Change listing data:
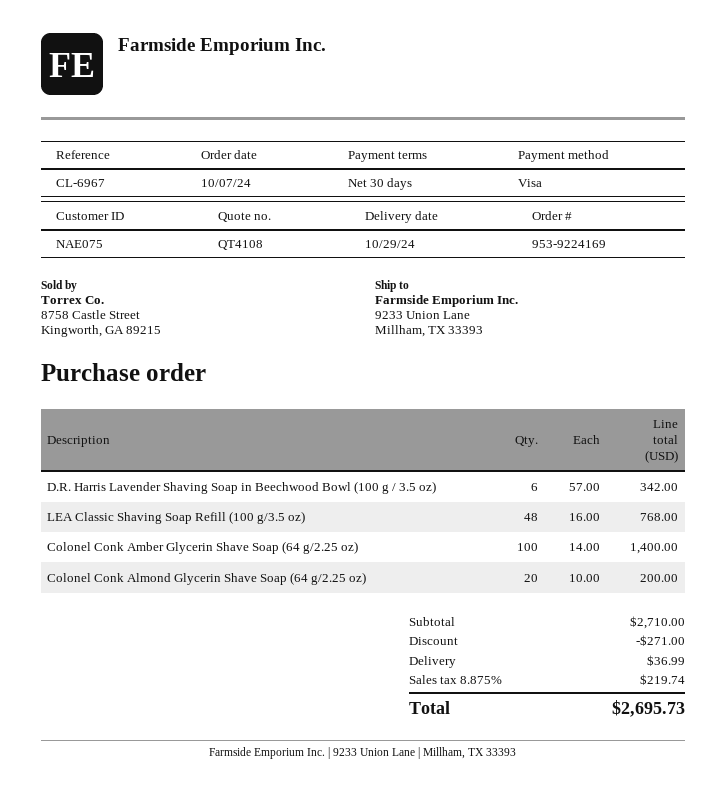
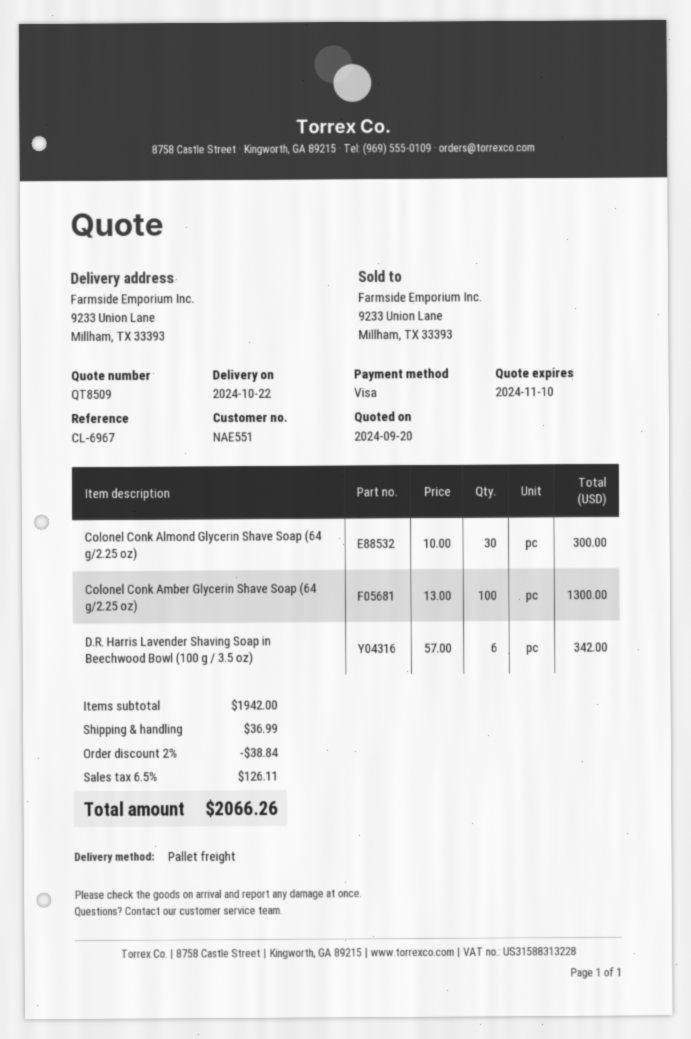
quote number: QT4108 -> QT8509
delivery date: 2024-10-29 -> 2024-10-22
customer number: NAE075 -> NAE551
LEA Classic Shaving Soap Refill (100 g/3.5 oz): 48 x 16.00 = 768.00 -> none
Colonel Conk Amber Glycerin Shave Soap (64 g/2.25 oz): 100 x 14.00 = 1400.00 -> 100 x 13.00 = 1300.00
Colonel Conk Almond Glycerin Shave Soap (64 g/2.25 oz): 20 x 10.00 = 200.00 -> 30 x 10.00 = 300.00
subtotal: 2710.00 -> 1942.00
discount: 271.00 -> 38.84
tax: 8.875% = 219.74 -> 6.5% = 126.11
total: 2695.73 -> 2066.26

**Requirement**
Pictures stay out. Print the data exactly, from its first line through the line containing "Colonel Conk Amber".

**Answer to the exercise**
quote number: QT4108 -> QT8509
delivery date: 2024-10-29 -> 2024-10-22
customer number: NAE075 -> NAE551
LEA Classic Shaving Soap Refill (100 g/3.5 oz): 48 x 16.00 = 768.00 -> none
Colonel Conk Amber Glycerin Shave Soap (64 g/2.25 oz): 100 x 14.00 = 1400.00 -> 100 x 13.00 = 1300.00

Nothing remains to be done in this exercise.